**** Data provided ****

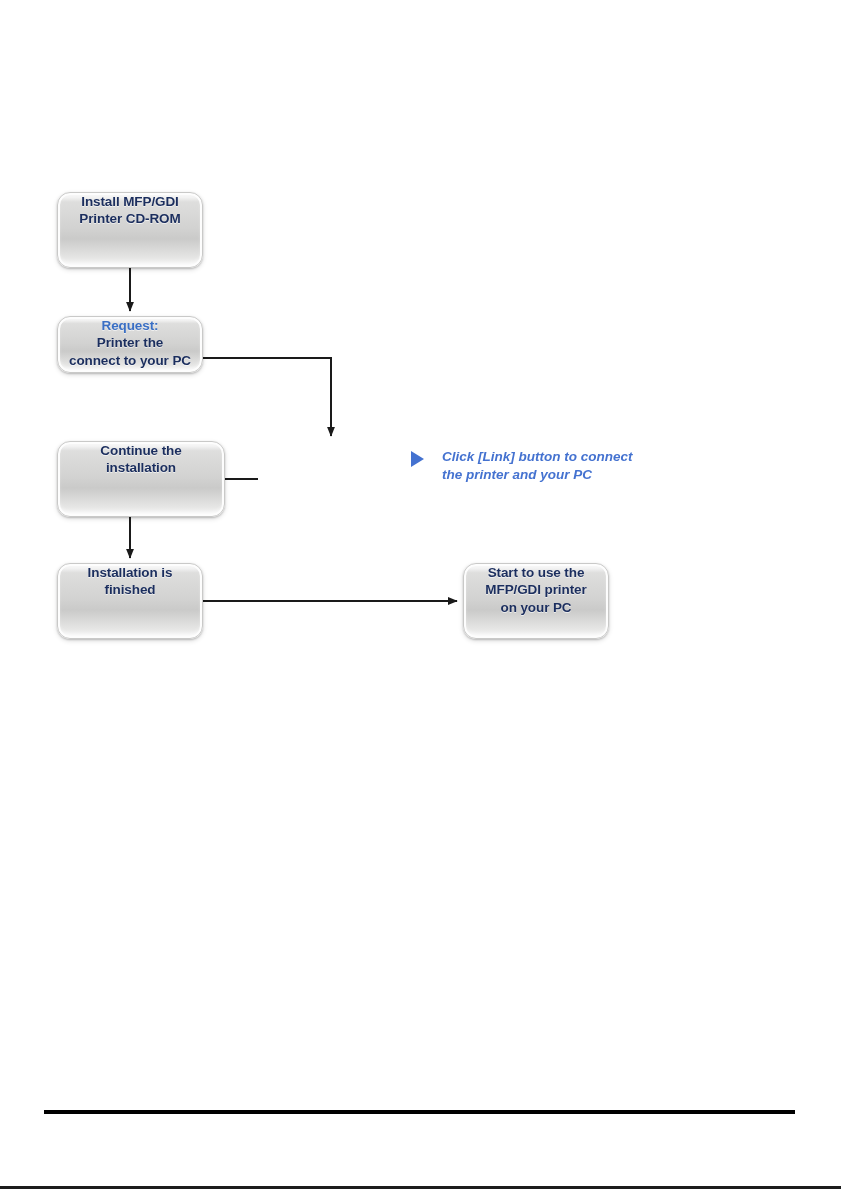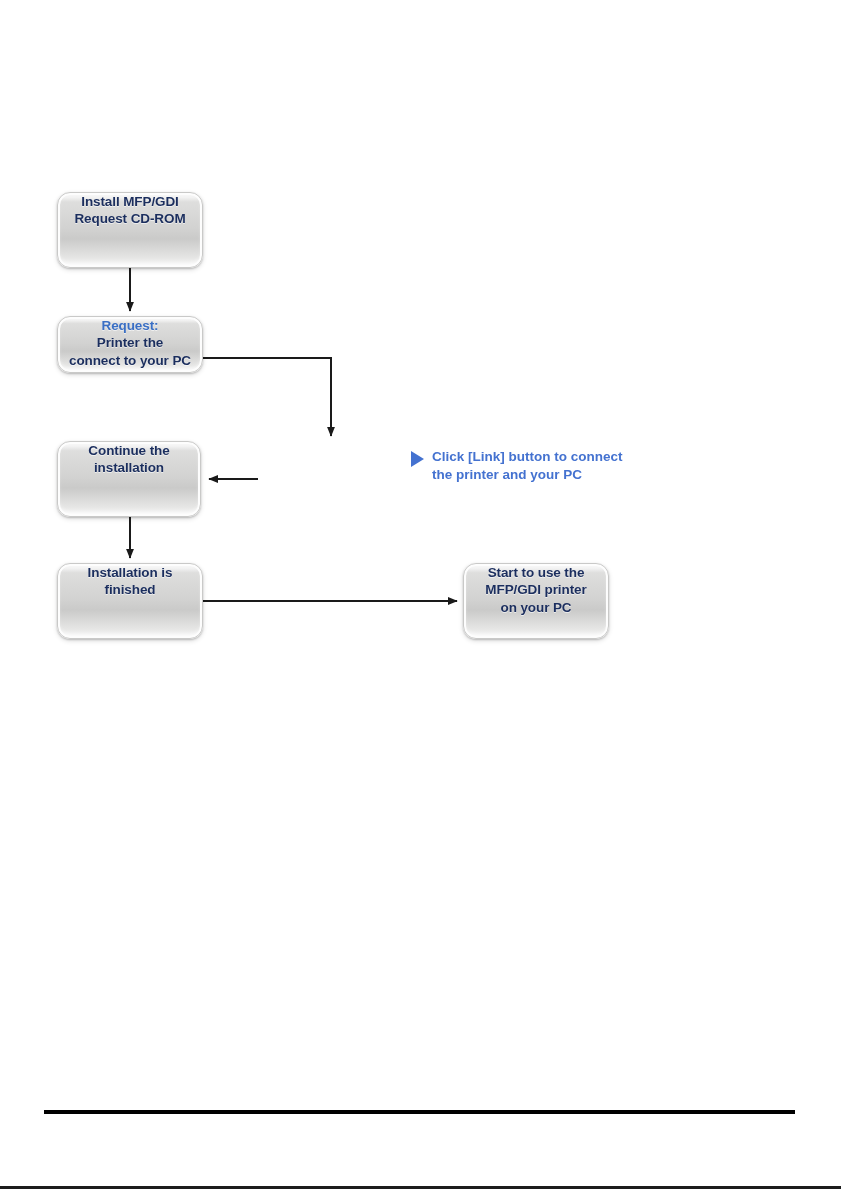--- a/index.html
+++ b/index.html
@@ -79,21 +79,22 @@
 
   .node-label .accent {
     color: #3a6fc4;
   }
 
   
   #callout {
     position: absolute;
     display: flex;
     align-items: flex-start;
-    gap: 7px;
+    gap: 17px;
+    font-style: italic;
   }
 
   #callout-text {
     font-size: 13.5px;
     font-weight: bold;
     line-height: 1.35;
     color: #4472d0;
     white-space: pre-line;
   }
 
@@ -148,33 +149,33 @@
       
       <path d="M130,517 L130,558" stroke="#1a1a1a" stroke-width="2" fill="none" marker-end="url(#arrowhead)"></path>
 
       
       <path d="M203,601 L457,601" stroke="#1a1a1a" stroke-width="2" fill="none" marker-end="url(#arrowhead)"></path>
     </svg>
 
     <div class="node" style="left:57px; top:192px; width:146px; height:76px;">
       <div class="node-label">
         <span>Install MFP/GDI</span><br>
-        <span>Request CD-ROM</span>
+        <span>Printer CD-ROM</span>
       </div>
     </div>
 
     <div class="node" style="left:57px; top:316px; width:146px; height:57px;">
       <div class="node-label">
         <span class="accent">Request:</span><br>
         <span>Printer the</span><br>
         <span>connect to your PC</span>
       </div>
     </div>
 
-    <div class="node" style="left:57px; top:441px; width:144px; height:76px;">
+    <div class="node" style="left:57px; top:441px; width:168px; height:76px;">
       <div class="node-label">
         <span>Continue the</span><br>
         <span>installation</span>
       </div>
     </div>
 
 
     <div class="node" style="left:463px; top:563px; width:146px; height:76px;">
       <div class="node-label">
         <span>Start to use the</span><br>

****

What to work on: Leave out every picture and transcribe the remaining entries exactly.

Task response:
--- a/index.html
+++ b/index.html
@@ -79,21 +79,22 @@
 
   .node-label .accent {
     color: #3a6fc4;
   }
 
   
   #callout {
     position: absolute;
     display: flex;
     align-items: flex-start;
-    gap: 7px;
+    gap: 17px;
+    font-style: italic;
   }
 
   #callout-text {
     font-size: 13.5px;
     font-weight: bold;
     line-height: 1.35;
     color: #4472d0;
     white-space: pre-line;
   }
 
@@ -148,33 +149,33 @@
       
       <path d="M130,517 L130,558" stroke="#1a1a1a" stroke-width="2" fill="none" marker-end="url(#arrowhead)"></path>
 
       
       <path d="M203,601 L457,601" stroke="#1a1a1a" stroke-width="2" fill="none" marker-end="url(#arrowhead)"></path>
     </svg>
 
     <div class="node" style="left:57px; top:192px; width:146px; height:76px;">
       <div class="node-label">
         <span>Install MFP/GDI</span><br>
-        <span>Request CD-ROM</span>
+        <span>Printer CD-ROM</span>
       </div>
     </div>
 
     <div class="node" style="left:57px; top:316px; width:146px; height:57px;">
       <div class="node-label">
         <span class="accent">Request:</span><br>
         <span>Printer the</span><br>
         <span>connect to your PC</span>
       </div>
     </div>
 
-    <div class="node" style="left:57px; top:441px; width:144px; height:76px;">
+    <div class="node" style="left:57px; top:441px; width:168px; height:76px;">
       <div class="node-label">
         <span>Continue the</span><br>
         <span>installation</span>
       </div>
     </div>
 
 
     <div class="node" style="left:463px; top:563px; width:146px; height:76px;">
       <div class="node-label">
         <span>Start to use the</span><br>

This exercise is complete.